This is not a quick or easy process and so the industry has been lobbying hard to ensure European regulators understand issues of contract continuity and can support firms as they transition to the new political and business environment. Recently, there have been signs that this message is at last getting through with supervisors in Germany and France announcing plans to manage contract continuity as efficiently as possible.
We are still hopeful also that the European Insurance and Occupational Pensions Authority (EIOPA) will eventually issue central guidance so that regulators across the continent can approach this issue in a harmonised manner.
The need for insurers to push ahead with preparations for a WTO Brexit scenario has been reinforced by the relatively little attention paid to financial services in the Withdrawal Agreement and Political Declaration. The advantage of the Withdrawal Agreement for our industry is the existence of a transition period, which would allow companies more time to comfortably complete any necessary business transfers.
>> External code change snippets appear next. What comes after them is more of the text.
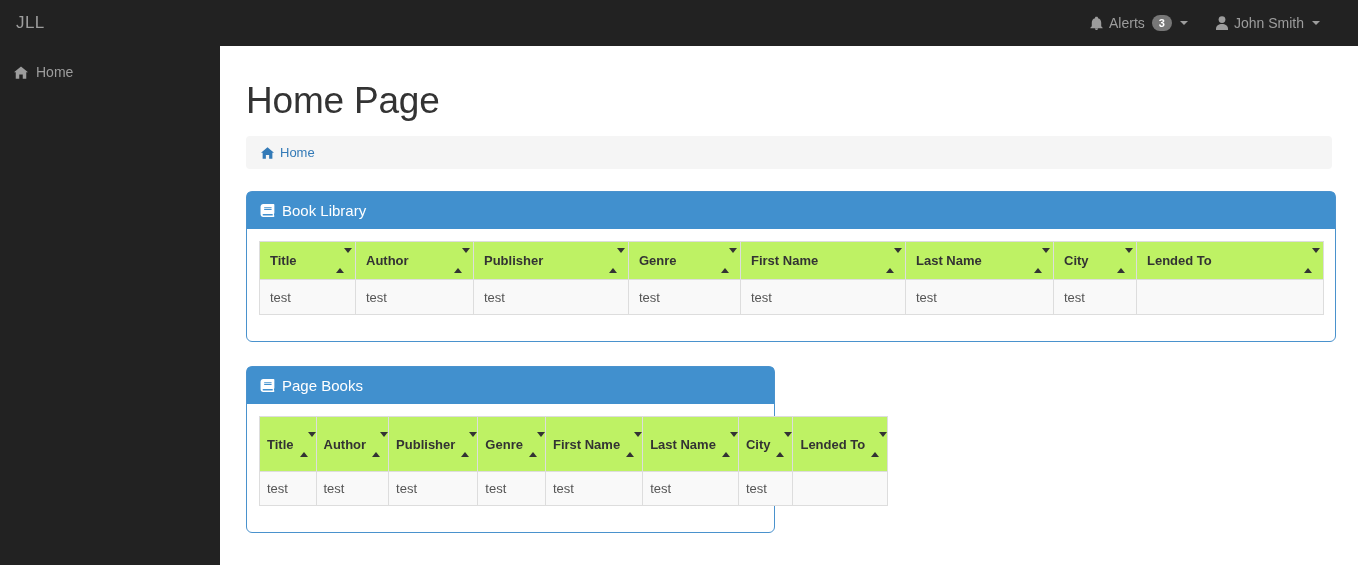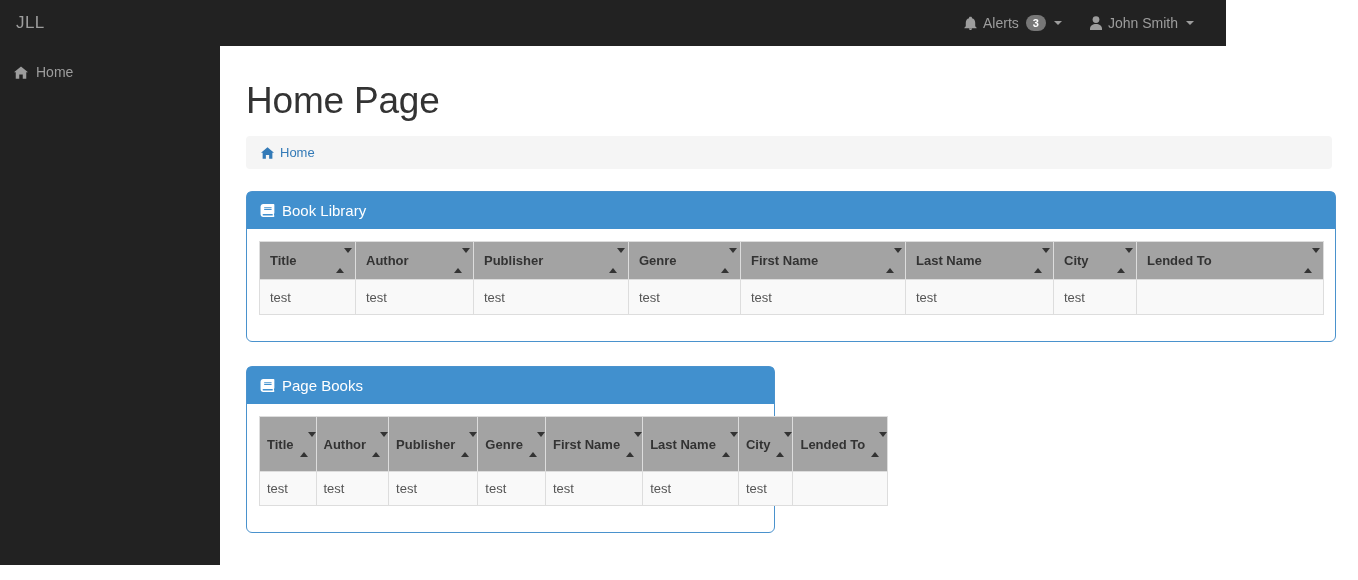--- a/index.html
+++ b/index.html
@@ -7,38 +7,38 @@
     margin: 0; padding: 0;
     width: 1358px; height: 580px;
     background: #ffffff;
     font-family: "Liberation Sans", sans-serif;
     overflow: hidden;
   }
 
   
   .navbar {
     position: absolute; top: 0; left: 0;
-    width: 1226px; height: 46px;
+    width: 1358px; height: 46px;
     background: #222222;
     display: flex; align-items: center;
   }
   .brand {
     width: 220px;
     padding-left: 16px;
     color: #9d9d9d;
     font-size: 17px;
     letter-spacing: .4px;
     line-height: 46px;
     height: 46px;
   }
   .nav-right {
     margin-left: auto;
     display: flex; align-items: center;
     height: 46px;
-    padding-right: 18px;
+    padding-right: 24px;
   }
   .nav-item {
     display: flex; align-items: center;
     color: #9d9d9d;
     font-size: 14px;
     padding: 0 14px;
     height: 46px;
     white-space: nowrap;
   }
   .nav-item .ico { margin-right: 6px; display: inline-flex; align-items: center; }
@@ -131,21 +131,21 @@
     border-spacing: 0;
     background: #ffffff;
   }
   table.grid th {
     border: 1px solid #dddddd;
     font-size: 13px;
     font-weight: bold;
     color: #333333;
     text-align: left;
     vertical-align: middle;
-    background: #a3a3a3;
+    background: #bef264;
     white-space: nowrap;
   }
   table.grid td {
     border: 1px solid #dddddd;
     font-size: 13px;
     color: #555555;
     background: #f9f9f9;
   }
The Political Declaration, which sets out the framework for the future relationship between the EU and UK, contains just three paragraphs on financial services and proposes a reliance on existing equivalence rules.
These alone would be quite inadequate for facilitating efficient cross-border trade in insurance services and we are keen to see the negotiations build upon and extend a number of concepts within the EU equivalence system to create a new economic and regulatory arrangement. There are several precedents for these proposals, which would preserve the ability of EU clients to access the London Market for complex risk coverage.
Whilst a final deal on the future trading terms between the UK and EU still seems some way off, there is some welcome certainty on how London Market firms will interact with other key international markets post-Brexit. Already a UK-US covered agreement for has been signed that will benefit clients by reducing burdens on insurers and reinsurers while maintaining prudential standards. A UK-Swiss bilateral trade agreement has also been announced to support future commercial relations.
Many Brexit questions are still to be resolved, of course, but the insurance industry exists to help manage uncertain future events and is, I believe, better prepared than most for the changes to come.